:: Task statement ::
Leaving the pictures aside, transcribe every line below exactly.

Before-and-after change data:
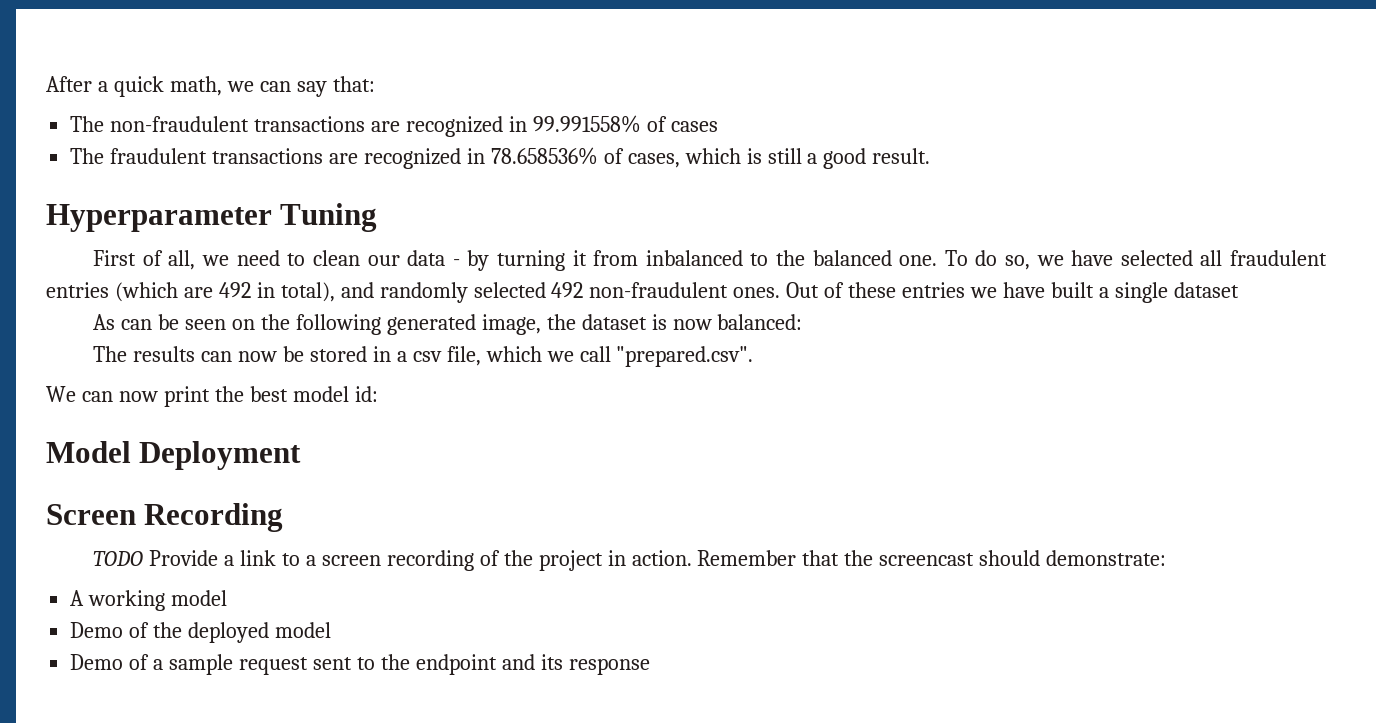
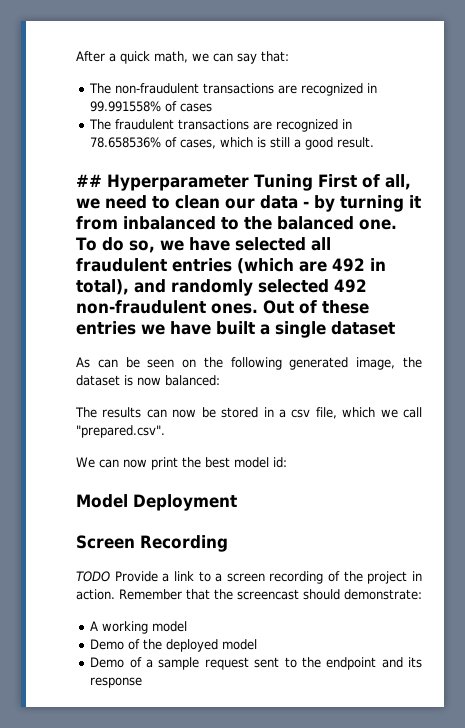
(931, 156) none -> [76,174,102,187] ##
(378, 217) // -> (313, 182) none

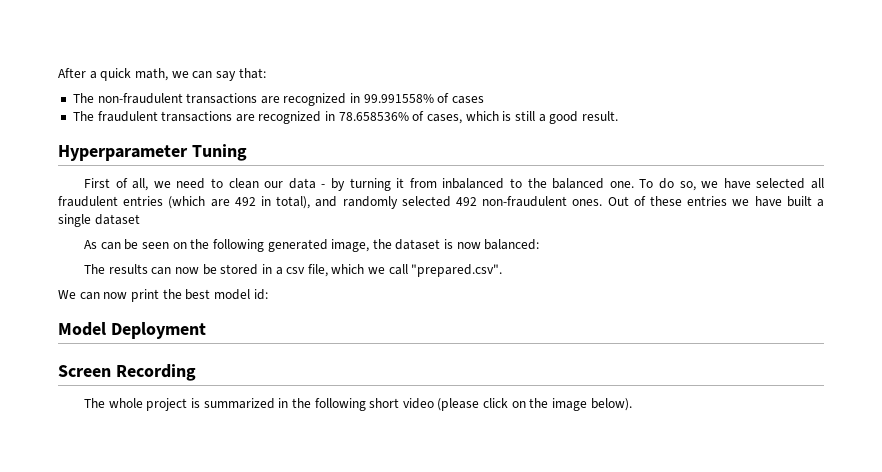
[76,174,102,187] ## -> (618, 116) none
(313, 182) none -> (247, 152) //
[76,571,422,584] [76,589,422,600] [90,621,188,634] [90,639,258,652] [90,657,422,670] [90,677,143,688] TODO Provide a link to a screen recording of the project in action. Remember that the screencast should demonstrate: // A working model // Demo of the deployed model // Demo of a sample request sent to the endpoint and its response -> [84,398,632,411] The whole project is summarized in the following short video (please click on the image below).

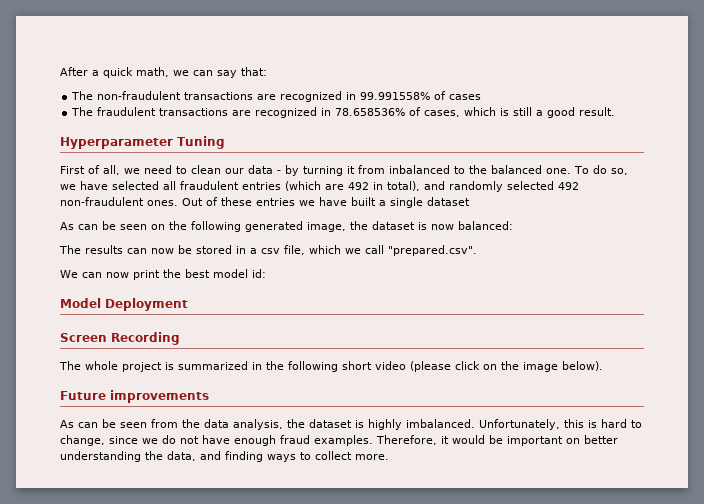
(632, 404) none -> [60,390,209,403] [60,419,642,430] [60,435,618,446] [60,451,389,462] // Future improvements // As can be seen from the data analysis, the dataset is highly imbalanced. Unfortunately, this is hard to change, since we do not have enough fraud examples. Therefore, it would be important on better understanding the data, and finding ways to collect more.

:: Solution ::
(931, 156) none -> [76,174,102,187] ##
(378, 217) // -> (313, 182) none

[76,174,102,187] ## -> (618, 116) none
(313, 182) none -> (247, 152) //
[76,571,422,584] [76,589,422,600] [90,621,188,634] [90,639,258,652] [90,657,422,670] [90,677,143,688] TODO Provide a link to a screen recording of the project in action. Remember that the screencast should demonstrate: // A working model // Demo of the deployed model // Demo of a sample request sent to the endpoint and its response -> [84,398,632,411] The whole project is summarized in the following short video (please click on the image below).

(632, 404) none -> [60,390,209,403] [60,419,642,430] [60,435,618,446] [60,451,389,462] // Future improvements // As can be seen from the data analysis, the dataset is highly imbalanced. Unfortunately, this is hard to change, since we do not have enough fraud examples. Therefore, it would be important on better understanding the data, and finding ways to collect more.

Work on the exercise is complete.